Akibatnya, ia menambahkan, “pemahaman kita tentang siapa orang Arab, dan nilai serta aspirasi apa yang mereka miliki, terlalu sering meleset dari sasaran.”
Kongres Kewirausahaan Global telah memberi peringkat lanskap ekonomi dan peraturan di Kerajaan sebagai lingkungan terbaik untuk memulai bisnis dari 45 negara.
Mengenai hak-hak perempuan, dengan selisih dua banding satu, mayoritas orang Saudi setuju bahwa perempuan harus memiliki hak kerja yang sama dengan laki-laki di sektor swasta dan publik.
Visi 2030 membayangkan perempuan akan terdiri setidaknya 30 persen dari angkatan kerja pada tahun 2030, sementara partisipasi ekonomi perempuan di Kerajaan tumbuh dari 19,4 persen pada 2017 menjadi lebih dari 33 persen pada 2020.
Semua perkembangan ini, laporan itu menyimpulkan, populer di Arab Saudi. Sama pentingnya, kata Blair Institute, apakah mereka harus didukung oleh Barat – dan oleh AS pada khususnya.

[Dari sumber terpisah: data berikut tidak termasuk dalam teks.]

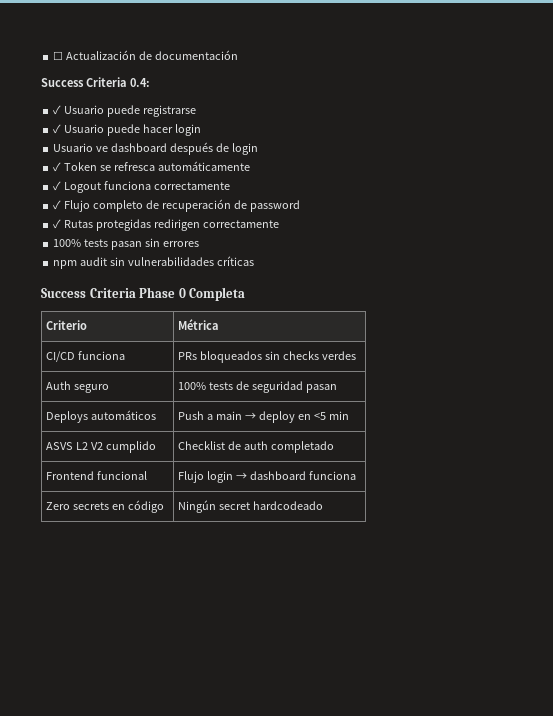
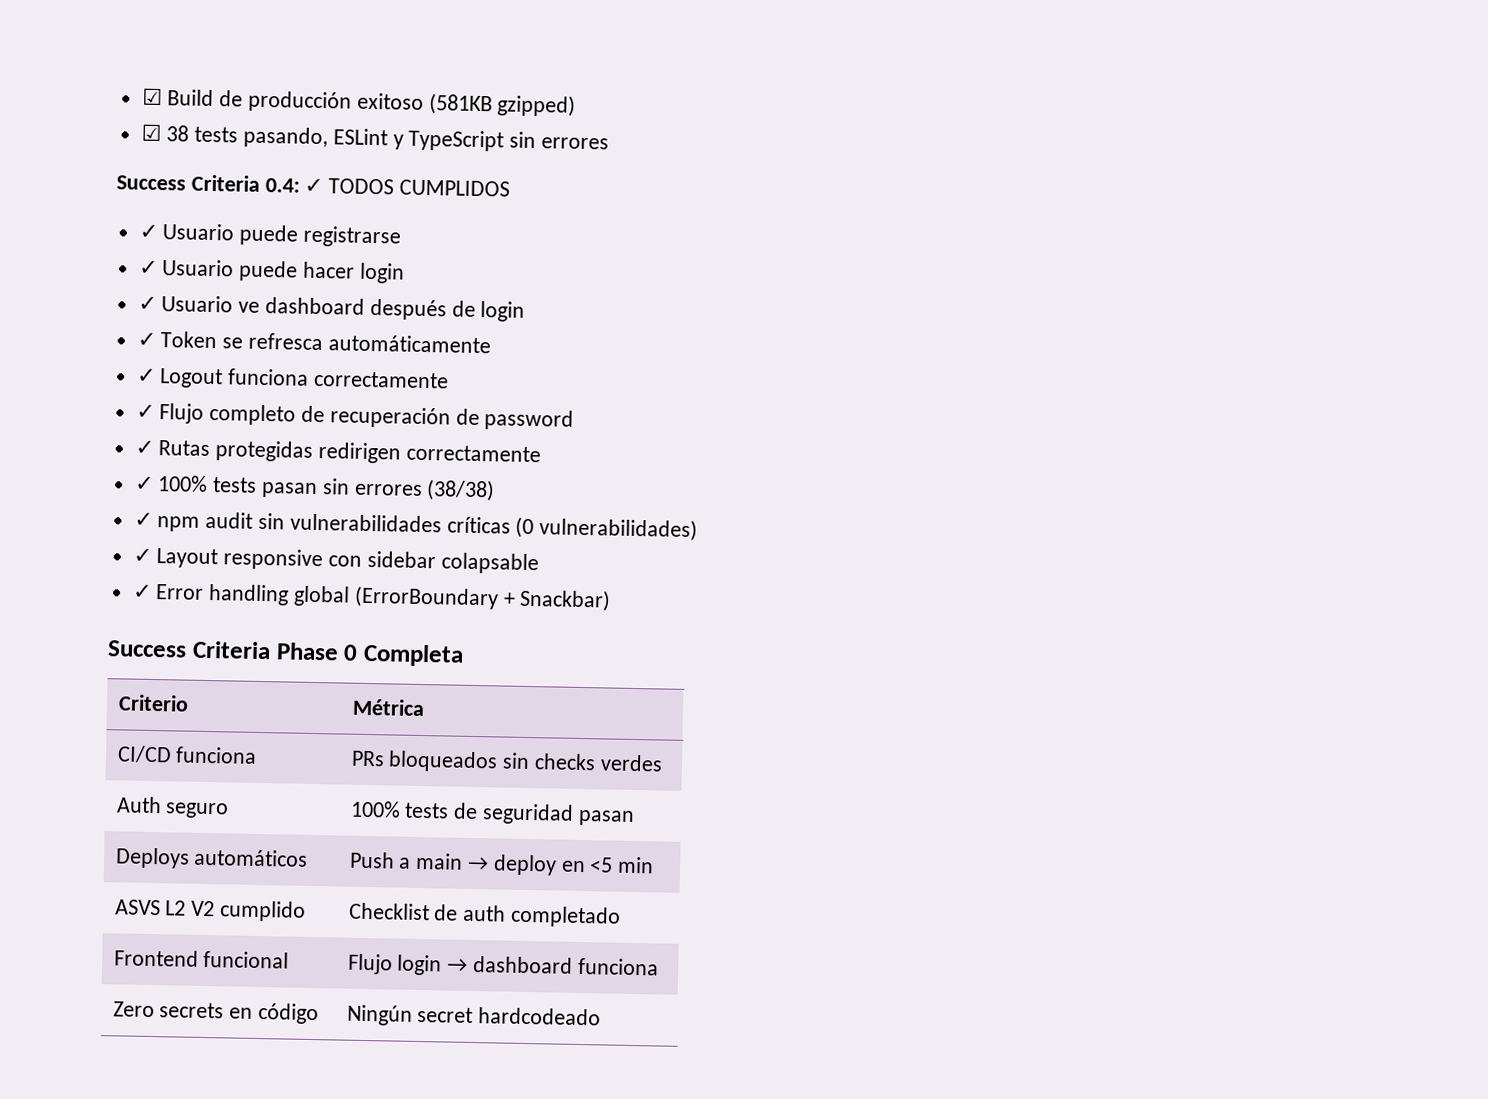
- ☐ Actualización de documentación
+ ☑ Build de producción exitoso (581KB gzipped)
+ ☑ 38 tests pasando, ESLint y TypeScript sin errores
- Success Criteria 0.4:
+ Success Criteria 0.4: ✓ TODOS CUMPLIDOS
- Usuario ve dashboard después de login
+ ✓ Usuario ve dashboard después de login
- 100% tests pasan sin errores
- npm audit sin vulnerabilidades críticas
+ ✓ 100% tests pasan sin errores (38/38)
+ ✓ npm audit sin vulnerabilidades críticas (0 vulnerabilidades)
+ ✓ Layout responsive con sidebar colapsable
+ ✓ Error handling global (ErrorBoundary + Snackbar)

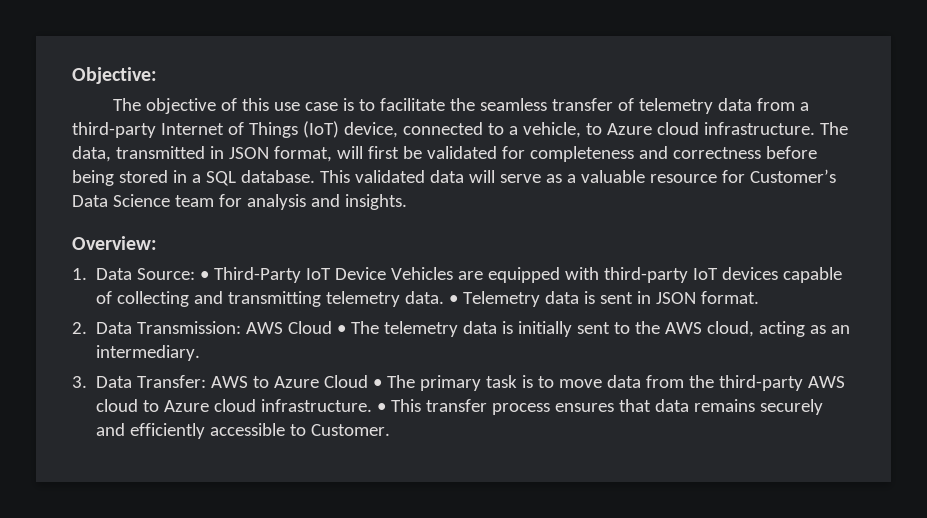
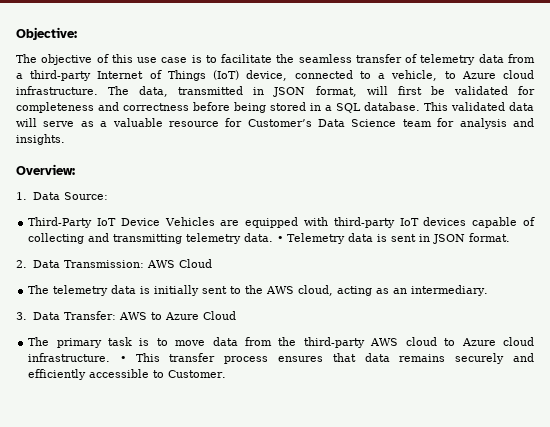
- 1. Data Source: • Third-Party IoT Device Vehicles are equipped with third-party IoT devices capable of collecting and transmitting telemetry data.
+ 1. Data Source:
+ Third-Party IoT Device Vehicles are equipped with third-party IoT devices capable of collecting and transmitting telemetry data.
- 2. Data Transmission: AWS Cloud • The telemetry data is initially sent to the AWS cloud, acting as an intermediary.
+ 2. Data Transmission: AWS Cloud
+ The telemetry data is initially sent to the AWS cloud, acting as an intermediary.
- 3. Data Transfer: AWS to Azure Cloud • The primary task is to move data from the third-party AWS cloud to Azure cloud infrastructure.
+ 3. Data Transfer: AWS to Azure Cloud
+ The primary task is to move data from the third-party AWS cloud to Azure cloud infrastructure.

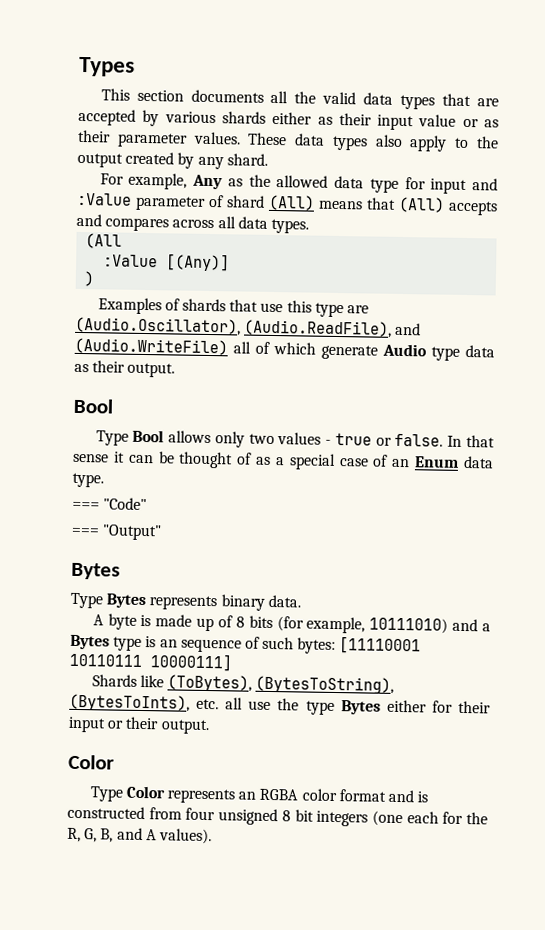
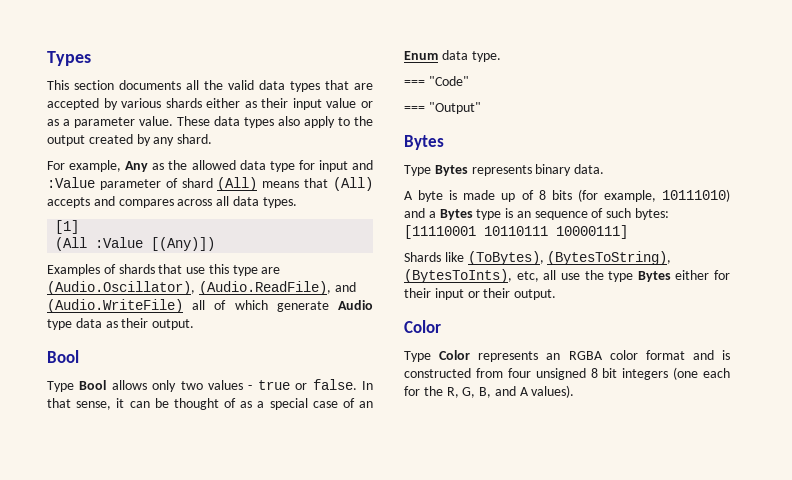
- This section documents all the valid data types that are accepted by various shards either as their input value or as their parameter values.
+ This section documents all the valid data types that are accepted by various shards either as their input value or as a parameter value.
+ [1]
- (All
- :Value [(Any)]
- )
+ (All :Value [(Any)])
- In that sense it can be thought of as a special case of an Enum data type.
+ In that sense, it can be thought of as a special case of an Enum data type.
- Shards like (ToBytes), (BytesToString), (BytesToInts), etc. all use the type Bytes either for their input or their output.
+ Shards like (ToBytes), (BytesToString), (BytesToInts), etc, all use the type Bytes either for their input or their output.

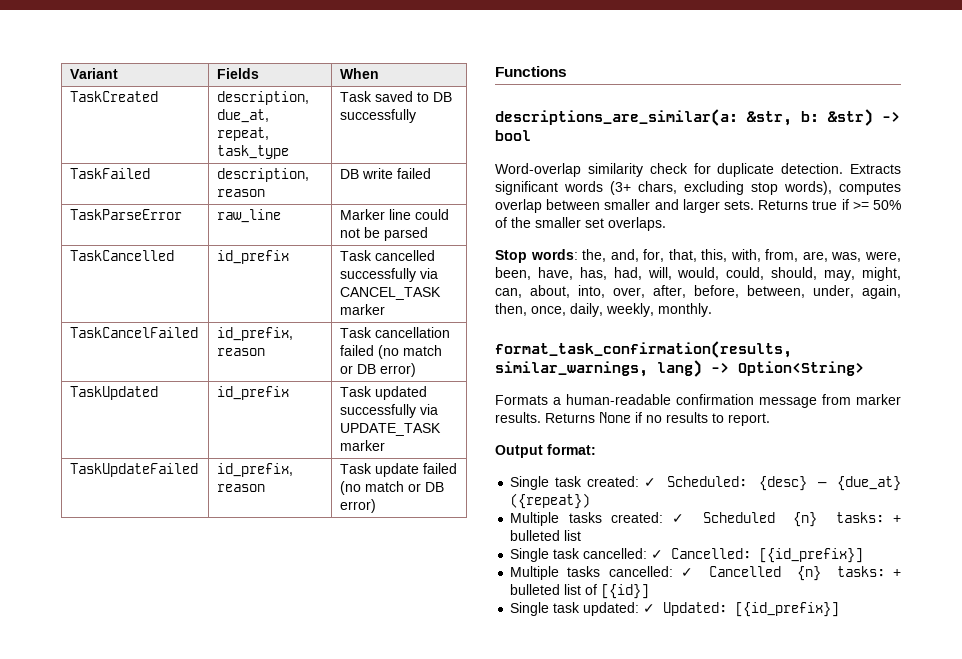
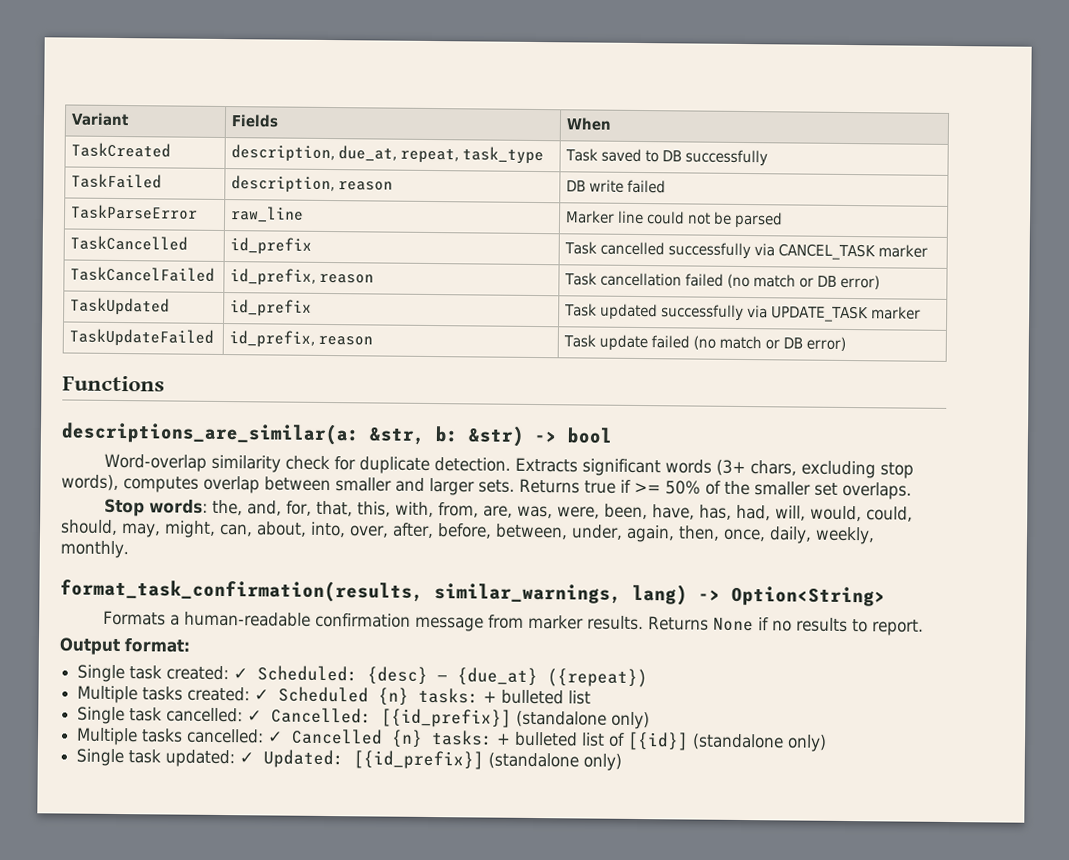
- Single task cancelled: ✓ Cancelled: [{id_prefix}]
+ Single task cancelled: ✓ Cancelled: [{id_prefix}] (standalone only)
- Multiple tasks cancelled: ✓ Cancelled {n} tasks: + bulleted list of [{id}]
+ Multiple tasks cancelled: ✓ Cancelled {n} tasks: + bulleted list of [{id}] (standalone only)
- Single task updated: ✓ Updated: [{id_prefix}]
+ Single task updated: ✓ Updated: [{id_prefix}] (standalone only)

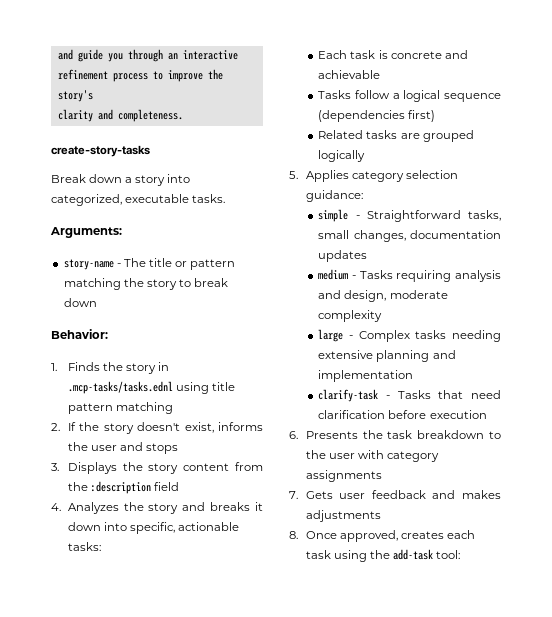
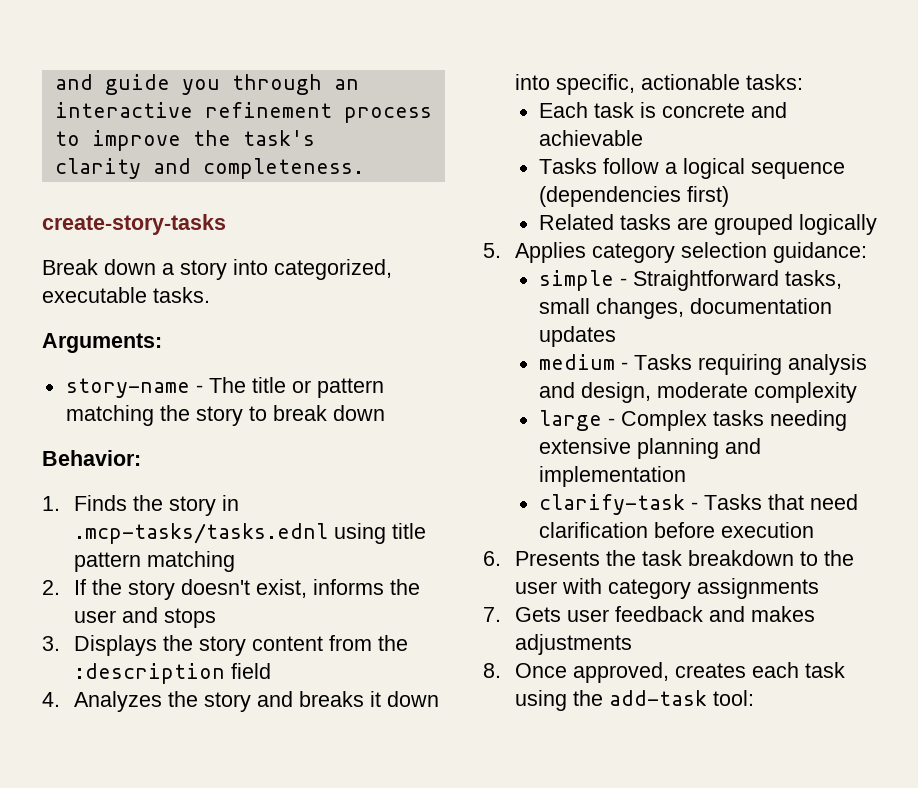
- and guide you through an interactive refinement process to improve the story's
+ and guide you through an interactive refinement process to improve the task's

Mencerminkan sejarah persahabatan dan kolaborasi ekonomi dan militer yang berawal dari pertemuan bersejarah Presiden Franklin D. Roosevelt Februari 1945 di atas USS Quincy di Terusan Suez dengan Raja Abdulaziz, pendiri Arab Saudi, “Orang-orang Saudi memandang AS sebagai mitra global mereka. pilihan, meskipun beberapa dekade asumsi Barat bahwa anti-Amerikanisme sedang meningkat.”
Responden Saudi untuk survei tersebut memberikan peringkat negara yang paling disukai untuk China, AS, dan Inggris, tetapi 66 persen mengatakan bahwa mereka paling ingin negara mereka bermitra dengan AS.
“Ketika Kerajaan dan rakyatnya membuat langkah dalam mengubah masyarakat dan ekonomi,” laporan itu menyatakan, “sekarang adalah waktu bagi AS dan sekutunya untuk berinvestasi di masa depan negara itu.”
Laporan tersebut juga mencatat bagaimana Arab Saudi dengan terampil mengelola untuk menyeimbangkan pelestarian dan promosi warisannya sendiri dengan merangkul budaya Barat - untuk menyenangkan kaum mudanya.
Di “Arab Saudi yang dulu konservatif,” dikatakan, “Visi 2030 memprioritaskan ekspresi budaya dengan tiga tujuan: Mempromosikan toleransi, profesionalisme, disiplin, keadilan dan transparansi; melestarikan warisan budaya dan sejarah Saudi, Arab dan Islam; dan melestarikan dan mempromosikan identitas nasional untuk mewariskannya kepada generasi mendatang.”
Ada juga "implikasi komersial ... . Mengambil pendekatan global, Arab Saudi mencari mitra internasional untuk festival, seni, dan museumnya, dengan sektor budaya diharapkan menghasilkan $20 miliar, menciptakan 100.000 pekerjaan, dan berkontribusi 3 persen dari produk domestik bruto pada tahun 2030.”
Pada saat yang sama, “festival musik dan acara olahraga internasional memanfaatkan perubahan di Timur Tengah.”
Laporan tersebut mengutip festival MDLBeast Soundstorm tahun lalu, yang dipentaskan di gurun di luar Riyadh dan menarik lebih dari 700.000 penonton global.